33 Place Brugmann is the debut novel of American author Alice Austen. It was published on March 11, 2025 by Grove Atlantic. The novels follows the residents of an apartment building in Brussels during the Nazi occupation of Belgium.

== Background ==
The novel was inspired by Austen's experience living in 33 Place Brugmann. She described living there as a "momentous time" for her, as her eldest son was born and her first play was produced during that time. She learned about the events of the German occupation of the building from two residents who had been living there since before World War II. Leo Raphaël's art collection was inspired by the private art collection of one of those two residents.

== Synopsis ==
In 1939 Ixelles, the Raphaël family leave their home in the Beaux-Arts apartment building 33 Place Brugmann, along with their painting collection. Shortly thereafter, the inhabitants of 33 Place Brugmann witness the Nazi invasion of Belgium.

== Characters ==
5th Floor Maid's Room
- Masha Balyaleva — a seamstress refugee from Russia who has an affair with a compatriot of Colonel Herman Warlemont.
Apartment 4L
- Francois G. Sauvin — an architect who is haunted by his memories of World War I. The father of Charlotte Sauvin.
- Charlotte E. Sauvin — a colorblind painter who studies at the Royal Academy of Fine Arts Antwerp.
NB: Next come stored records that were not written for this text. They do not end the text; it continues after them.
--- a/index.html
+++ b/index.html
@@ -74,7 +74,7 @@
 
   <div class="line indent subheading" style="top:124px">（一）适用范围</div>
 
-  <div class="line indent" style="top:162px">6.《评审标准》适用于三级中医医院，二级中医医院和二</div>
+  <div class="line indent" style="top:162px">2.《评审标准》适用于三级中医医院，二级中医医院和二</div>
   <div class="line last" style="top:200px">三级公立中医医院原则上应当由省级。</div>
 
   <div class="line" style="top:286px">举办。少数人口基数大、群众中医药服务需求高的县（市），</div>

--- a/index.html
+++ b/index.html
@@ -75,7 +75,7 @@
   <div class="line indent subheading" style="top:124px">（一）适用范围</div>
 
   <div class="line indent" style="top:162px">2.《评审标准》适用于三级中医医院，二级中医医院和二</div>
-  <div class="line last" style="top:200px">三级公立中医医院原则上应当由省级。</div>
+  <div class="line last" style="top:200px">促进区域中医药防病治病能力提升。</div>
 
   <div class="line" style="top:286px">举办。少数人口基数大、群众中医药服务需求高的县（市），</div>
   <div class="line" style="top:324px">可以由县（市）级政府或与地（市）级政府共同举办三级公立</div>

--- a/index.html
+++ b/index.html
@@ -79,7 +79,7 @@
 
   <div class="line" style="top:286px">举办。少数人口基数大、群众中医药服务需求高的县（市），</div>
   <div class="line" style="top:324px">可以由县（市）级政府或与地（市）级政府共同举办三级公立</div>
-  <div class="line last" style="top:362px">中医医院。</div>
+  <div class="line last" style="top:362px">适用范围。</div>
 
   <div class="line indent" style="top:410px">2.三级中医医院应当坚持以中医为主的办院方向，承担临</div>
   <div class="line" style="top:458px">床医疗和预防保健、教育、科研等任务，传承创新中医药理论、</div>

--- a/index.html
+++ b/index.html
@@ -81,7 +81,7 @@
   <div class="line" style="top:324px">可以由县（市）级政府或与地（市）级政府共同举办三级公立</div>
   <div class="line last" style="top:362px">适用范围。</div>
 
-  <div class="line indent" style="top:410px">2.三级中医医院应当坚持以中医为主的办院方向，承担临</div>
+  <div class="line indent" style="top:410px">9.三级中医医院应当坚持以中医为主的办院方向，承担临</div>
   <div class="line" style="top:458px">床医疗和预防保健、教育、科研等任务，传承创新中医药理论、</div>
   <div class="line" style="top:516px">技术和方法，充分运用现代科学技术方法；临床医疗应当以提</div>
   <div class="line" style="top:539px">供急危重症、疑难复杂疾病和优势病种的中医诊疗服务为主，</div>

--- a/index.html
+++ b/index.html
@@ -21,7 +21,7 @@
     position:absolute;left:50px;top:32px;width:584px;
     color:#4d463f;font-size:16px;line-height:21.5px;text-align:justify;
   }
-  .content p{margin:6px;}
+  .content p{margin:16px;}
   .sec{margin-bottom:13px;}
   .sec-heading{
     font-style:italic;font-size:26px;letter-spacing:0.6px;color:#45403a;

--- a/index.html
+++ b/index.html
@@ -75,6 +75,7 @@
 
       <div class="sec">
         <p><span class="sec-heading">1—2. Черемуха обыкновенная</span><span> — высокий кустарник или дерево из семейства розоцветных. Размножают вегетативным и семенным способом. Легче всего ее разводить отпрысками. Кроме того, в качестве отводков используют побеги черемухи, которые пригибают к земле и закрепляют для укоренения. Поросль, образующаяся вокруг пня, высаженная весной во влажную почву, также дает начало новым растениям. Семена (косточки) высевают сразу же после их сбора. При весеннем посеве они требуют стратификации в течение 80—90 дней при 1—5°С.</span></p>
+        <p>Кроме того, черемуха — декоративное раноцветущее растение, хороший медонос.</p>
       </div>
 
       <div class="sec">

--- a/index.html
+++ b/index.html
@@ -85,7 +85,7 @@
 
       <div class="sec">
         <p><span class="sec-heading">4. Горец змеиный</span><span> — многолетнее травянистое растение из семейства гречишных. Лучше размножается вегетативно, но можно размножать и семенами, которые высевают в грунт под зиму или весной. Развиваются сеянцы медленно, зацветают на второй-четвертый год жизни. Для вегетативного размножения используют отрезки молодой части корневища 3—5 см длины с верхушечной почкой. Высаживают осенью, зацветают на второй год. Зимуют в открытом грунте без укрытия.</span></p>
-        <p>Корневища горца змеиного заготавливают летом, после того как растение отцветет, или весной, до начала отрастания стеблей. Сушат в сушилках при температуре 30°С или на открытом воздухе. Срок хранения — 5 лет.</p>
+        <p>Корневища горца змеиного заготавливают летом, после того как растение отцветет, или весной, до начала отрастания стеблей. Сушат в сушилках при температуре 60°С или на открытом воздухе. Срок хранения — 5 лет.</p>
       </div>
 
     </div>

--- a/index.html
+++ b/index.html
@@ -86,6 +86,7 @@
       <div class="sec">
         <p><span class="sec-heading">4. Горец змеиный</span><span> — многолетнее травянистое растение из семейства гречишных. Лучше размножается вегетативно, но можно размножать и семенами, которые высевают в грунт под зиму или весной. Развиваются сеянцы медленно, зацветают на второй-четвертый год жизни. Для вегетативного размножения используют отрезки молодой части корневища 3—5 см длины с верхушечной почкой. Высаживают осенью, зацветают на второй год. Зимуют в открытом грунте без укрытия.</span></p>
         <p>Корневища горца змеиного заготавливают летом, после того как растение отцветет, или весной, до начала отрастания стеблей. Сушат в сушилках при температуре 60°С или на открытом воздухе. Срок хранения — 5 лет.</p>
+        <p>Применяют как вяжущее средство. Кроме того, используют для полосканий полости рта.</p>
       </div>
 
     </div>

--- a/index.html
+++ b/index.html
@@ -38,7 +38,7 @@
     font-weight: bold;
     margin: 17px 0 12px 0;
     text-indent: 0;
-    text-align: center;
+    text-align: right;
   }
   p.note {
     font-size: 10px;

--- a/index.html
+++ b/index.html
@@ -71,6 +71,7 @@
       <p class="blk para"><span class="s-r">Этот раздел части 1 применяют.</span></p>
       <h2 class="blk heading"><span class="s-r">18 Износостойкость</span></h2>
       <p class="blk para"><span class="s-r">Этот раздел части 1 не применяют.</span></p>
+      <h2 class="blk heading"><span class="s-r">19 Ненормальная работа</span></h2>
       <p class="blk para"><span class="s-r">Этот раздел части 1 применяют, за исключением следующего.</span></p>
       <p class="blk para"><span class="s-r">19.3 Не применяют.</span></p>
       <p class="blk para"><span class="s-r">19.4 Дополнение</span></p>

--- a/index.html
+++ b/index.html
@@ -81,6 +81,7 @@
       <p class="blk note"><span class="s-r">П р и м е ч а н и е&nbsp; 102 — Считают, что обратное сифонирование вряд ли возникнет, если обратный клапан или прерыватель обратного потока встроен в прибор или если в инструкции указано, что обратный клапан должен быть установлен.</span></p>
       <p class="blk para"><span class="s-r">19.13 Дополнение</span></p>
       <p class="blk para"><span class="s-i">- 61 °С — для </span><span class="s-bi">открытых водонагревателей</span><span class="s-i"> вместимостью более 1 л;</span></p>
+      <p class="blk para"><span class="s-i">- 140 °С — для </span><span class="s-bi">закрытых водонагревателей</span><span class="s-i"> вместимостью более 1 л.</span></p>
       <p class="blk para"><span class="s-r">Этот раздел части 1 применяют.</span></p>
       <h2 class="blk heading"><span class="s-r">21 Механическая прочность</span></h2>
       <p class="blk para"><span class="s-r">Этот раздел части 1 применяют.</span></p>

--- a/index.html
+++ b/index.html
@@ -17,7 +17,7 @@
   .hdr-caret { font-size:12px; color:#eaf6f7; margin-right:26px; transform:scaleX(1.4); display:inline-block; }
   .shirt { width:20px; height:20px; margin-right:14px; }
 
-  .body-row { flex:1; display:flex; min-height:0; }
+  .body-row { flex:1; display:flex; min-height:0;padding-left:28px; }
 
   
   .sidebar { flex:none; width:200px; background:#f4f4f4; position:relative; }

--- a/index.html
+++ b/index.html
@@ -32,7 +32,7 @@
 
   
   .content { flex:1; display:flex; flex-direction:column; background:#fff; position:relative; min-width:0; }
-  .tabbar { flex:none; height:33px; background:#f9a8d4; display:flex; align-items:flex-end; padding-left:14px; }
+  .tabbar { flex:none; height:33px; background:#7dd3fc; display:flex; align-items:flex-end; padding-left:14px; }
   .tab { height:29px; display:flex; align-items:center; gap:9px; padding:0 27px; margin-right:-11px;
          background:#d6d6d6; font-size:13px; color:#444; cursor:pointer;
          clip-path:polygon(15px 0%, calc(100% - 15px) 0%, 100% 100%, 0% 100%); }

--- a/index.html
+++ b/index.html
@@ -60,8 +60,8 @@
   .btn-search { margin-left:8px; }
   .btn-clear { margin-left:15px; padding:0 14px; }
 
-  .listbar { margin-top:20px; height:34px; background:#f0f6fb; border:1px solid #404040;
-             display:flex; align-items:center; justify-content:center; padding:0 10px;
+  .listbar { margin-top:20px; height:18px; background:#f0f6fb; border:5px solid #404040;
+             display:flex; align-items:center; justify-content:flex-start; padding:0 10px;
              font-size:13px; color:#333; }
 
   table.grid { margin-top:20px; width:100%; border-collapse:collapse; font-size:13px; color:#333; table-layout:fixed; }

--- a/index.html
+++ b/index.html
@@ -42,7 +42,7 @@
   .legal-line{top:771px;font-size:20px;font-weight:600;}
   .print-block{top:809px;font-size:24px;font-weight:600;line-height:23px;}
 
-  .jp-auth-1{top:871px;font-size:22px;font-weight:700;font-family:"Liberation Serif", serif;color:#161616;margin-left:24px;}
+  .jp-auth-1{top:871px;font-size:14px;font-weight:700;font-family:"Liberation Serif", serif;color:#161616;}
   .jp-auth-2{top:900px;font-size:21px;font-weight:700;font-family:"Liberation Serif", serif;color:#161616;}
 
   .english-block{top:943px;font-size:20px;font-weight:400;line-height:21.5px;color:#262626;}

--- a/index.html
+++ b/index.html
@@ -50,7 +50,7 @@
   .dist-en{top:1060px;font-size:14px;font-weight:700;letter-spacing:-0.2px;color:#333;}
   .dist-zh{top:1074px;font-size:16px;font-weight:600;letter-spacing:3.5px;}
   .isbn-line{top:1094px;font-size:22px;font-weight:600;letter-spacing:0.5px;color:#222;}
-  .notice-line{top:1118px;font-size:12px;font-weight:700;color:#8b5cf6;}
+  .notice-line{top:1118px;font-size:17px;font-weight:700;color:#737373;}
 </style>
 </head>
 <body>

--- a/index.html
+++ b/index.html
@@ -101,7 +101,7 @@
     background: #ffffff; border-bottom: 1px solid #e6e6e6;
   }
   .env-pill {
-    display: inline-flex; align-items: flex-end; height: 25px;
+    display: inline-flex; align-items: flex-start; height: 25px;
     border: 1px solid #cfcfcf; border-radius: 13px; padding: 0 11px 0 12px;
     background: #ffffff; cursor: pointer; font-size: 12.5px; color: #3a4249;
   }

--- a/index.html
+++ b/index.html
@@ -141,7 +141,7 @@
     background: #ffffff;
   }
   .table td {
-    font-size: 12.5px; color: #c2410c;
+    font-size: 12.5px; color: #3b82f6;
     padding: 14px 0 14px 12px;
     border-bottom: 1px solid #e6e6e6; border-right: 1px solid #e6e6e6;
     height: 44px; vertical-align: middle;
She finds herself caught between two potential lovers—Julian Raphaël, whom she has known since childhood, and Philippe, a fellow art student. The daughter of Francois Sauvin.
Apartment 4R

A Jewish family that flees to the United Kingdom shortly before the Nazi invasion.
- Leo Raphaël — a fine art dealer, the husband of Sophia Raphaël and the father of Esther and Julian Raphaël.
- Sophia Raphaël — a housewife, the wife of Leo Raphaël and the mother of Esther and Julian Raphaël.
- Esther Raphaël — the daughter of Leo and Sophia Raphaël and the sister of Julian Raphaël.
- Julian Raphaël — an aspiring filmmaker who studies mathematics at Cambridge University, Charlotte Sauvin's closest friend, the son of Leo and Sophia Raphaël and the brother of Esther Raphael.
Apartment 3L
- Colonel Herman Warlemont — a widowed member of the Belgian Armed Forces who lives with his dog Zipper.
Apartment 3R
- Agathe Hobert — an embittered former café owner.
Apartment 2R
- Martin DeBaerre — a lawyer, the husband of Katrin DeBaerre, and the father of Dirk DeBaerre.
- Katrin DeBaerre — a housewife, the wife of Martin DeBaerre, and the mother of Dirk DeBaerre.
- Dirk DeBaerre — a suspected collarator who studies at Katholieke Universiteit Leuven, the son of Martin and Katrin DeBaerre.
Ground Floor
- Jan Everard — a notary and the husband of Annick Everard
- Annick Everard — a housewife and the wife of Jan Everard.

== Reception ==
The novel was shortlisted for a National Jewish Book Award in Fiction and a New Harmony Book Award. It was selected as one of the ten adult debuts featured in the Winter/Spring 2025 Indies Introduce program. The audiobook edition was nominated for an Audie Award for Literary Fiction & Classics.

The novel was praised by Kirkus Reviews, Publishers Weekly, and The Washington Post for its ability to shift between a large number of viewpoints. Kirkus Reviews also praised the novel's banter and its "thrilling, moving plot". Sam Sacks of The Wall Street Journal called it a "nimble debut".